Видимо, на моем лице отразилось замешательство – Митра засмеялся.
– Душа – это ты или не ты? – спросил он.
– В каком смысле?
– В прямом. Что ты называешь душой – себя или нечто другое?
– Наверно, себя… Или нет, скорее все-таки что-то другое…
– Давай рассуждать логически. Если душа – это не ты, а что-то другое, зачем тебе о ней волноваться? А если это ты, как ты мог ее потерять, если ты сам – вот он?
– Да, – сказал я, – разводить ты умеешь, вижу.
– И тебя научим. Я знаю, почему ты паришься.
– Почему?
– Культурный шок. В человеческой мифологии считается, что тот, кто становится вампиром, теряет душу. Это ерунда. Все равно что сказать, будто лодка теряет душу, когда на нее ставят мотор. Ты ничего
Я сел на диван, где совсем недавно лежал труп человека в маске. Мне, наверно, было бы жутко сидеть на этом месте, но тяжелому черному шару у меня внутри было все равно.
– У меня нет чувства потери, – сказал я. – У меня даже нет чувства, что я – это я.
– Правильно, – ответил Митра. – Ты теперь другой. То, что тебе кажется ядром – это язык. Раньше он жил в Браме. Теперь он живет в тебе.
– Помню, – сказал я, – Брама говорил, что его язык перейдет в меня…
– Только не думай, пожалуйста, что это язык Брамы. Это Брама был телом языка, а не наоборот.
– А чей тогда это язык?
– Нельзя говорить, что он чей-то. Он свой собственный. Личность вампира делится на голову и язык. Голова – это человеческий аспект вампира. Социальная личность со всем своим багажом и барахлом. А язык – это второй центр личности, главный. Он и делает тебя вампиром.
– А что это такое – язык?
– Другое живое существо. Высшей природы. Язык бессмертен и переходит от одного вампира к другому – вернее, пересаживается с одного человека на другого, как всадник. Но он способен существовать только в симбиозе с телом человека. Вот, гляди!
Митра указал на картину с конным Наполеоном. Наполеон был похож на пингвина, и при желании можно было увидеть на картине цирковой номер: пингвин едет на лошади во время фейерверка…
– Я чувствую язык не телом, – сказал я, – а как-то иначе.
– Все правильно. Фокус в том, что сознание языка сливается с сознанием человека, в котором он селится. Я сравнил вампира со всадником, но более точное уподобление – это кентавр. Некоторые говорят, что язык подчиняет себе человеческий ум. Но правильнее считать, что язык поднимает ум человека до собственной высоты.

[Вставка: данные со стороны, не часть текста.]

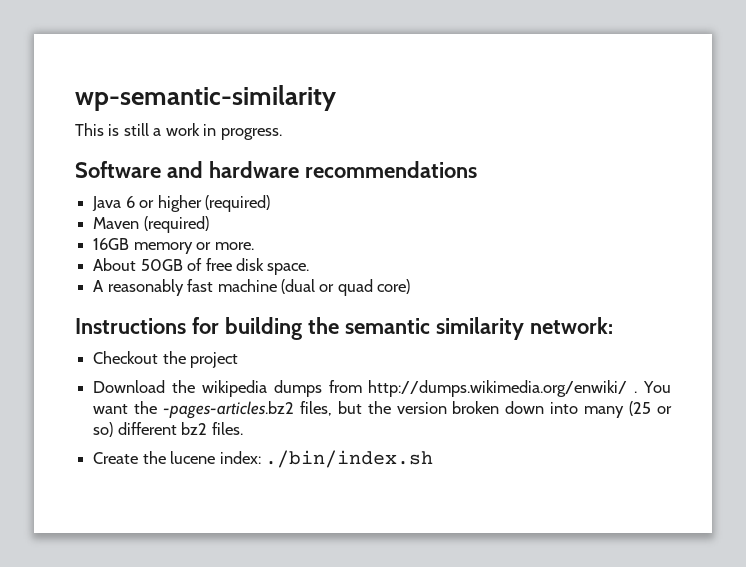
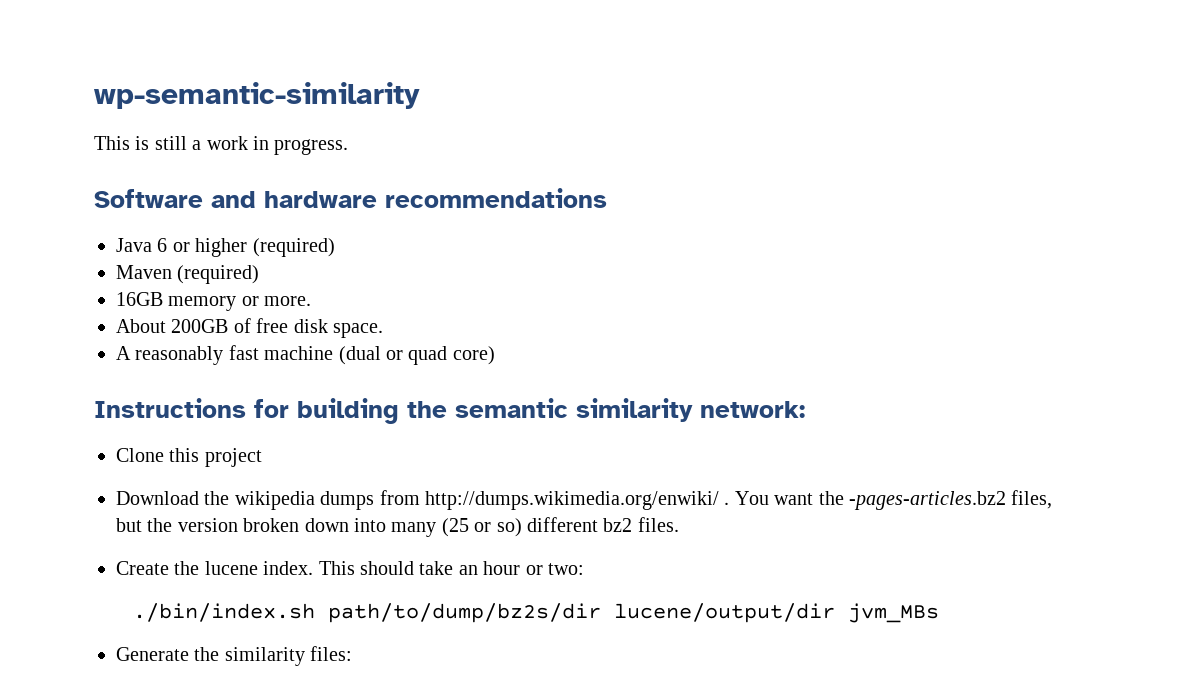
[140,259,183,271] 50GB -> [171,319,229,333] 200GB
[93,351,186,364] Checkout the -> [116,448,200,462] Clone this
[219,450,433,468] index: ./bin/index.sh -> [263,561,584,575] [133,603,940,623] [116,646,353,666] index. This should take an hour or two: // ./bin/index.sh path/to/dump/bz2s/dir lucene/output/dir jvm_MBs // Generate the similarity files:

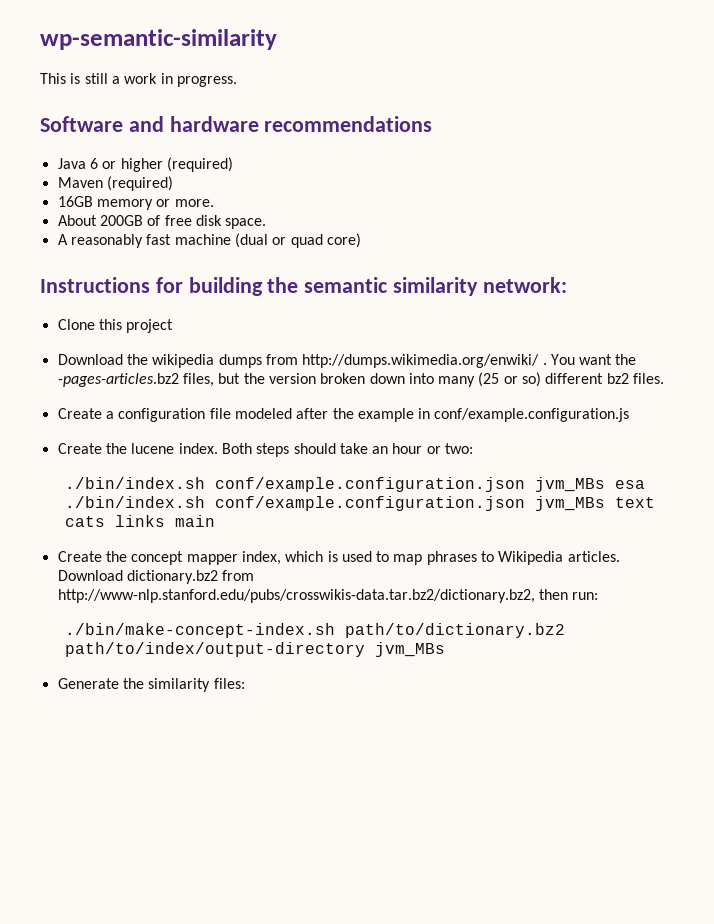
(679, 524) none -> [57,408,630,422] // Create a configuration file modeled after the example in conf/example.configuration.js
[318,561,355,575] This -> [221,443,290,457] Both steps
[328,603,836,623] path/to/dump/bz2s/dir lucene/output/dir -> [215,477,646,492] [65,496,656,511] [65,515,216,527] [57,551,620,565] [57,570,255,584] [57,589,599,603] [65,623,566,638] [65,642,366,657] conf/example.configuration.json jvm_MBs esa ./bin/index.sh conf/example.configuration.json jvm_MBs text cats links main // Create the concept mapper index, which is used to map phrases to Wikipedia articles. Download dictionary.bz2 from http://www-nlp.stanford.edu/pubs/crosswikis-data.tar.bz2/dictionary.bz2, then run: // ./bin/make-concept-index.sh path/to/dictionary.bz2 path/to/index/output-directory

– Высота? – переспросил я. – У меня, наоборот, чувство, что я провалился в какую-то яму. Если это высота, почему мне теперь так… так темно?
Митра хмыкнул.
– Темно бывает и под землей, и высоко в небе. Я знаю, каково тебе сейчас. Это трудный период и для тебя, и для языка. Можно считать, второе рождение. Для тебя в переносном смысле, а для языка – в самом прямом. Для него это новая инкарнация, поскольку вся человеческая память и опыт, накопленные вампиром, исчезают, когда язык переходит в новое тело. Ты чистый лист бумаги. Новорожденный вампир, который должен учиться, учиться и учиться.
– Чему?
– Тебе предстоит за короткое время стать высококультурной и утонченной личностью. Значительно превосходящей по интеллектуальным и физическим возможностям большинство людей.
– А как я смогу этого достичь за короткое время?
– У нас особые методики, очень эффективные и быстрые. Но самому главному тебя научит язык. Ты перестанешь ощущать его как что-то чужеродное. Вы сольетесь в одно целое.
– Язык что, выедает какую-то часть мозга?
– Нет, – сказал Митра. – Он замещает миндалины и входит в контакт с префронтальным кортексом. Фактически к твоему мозгу добавляется дополнительный.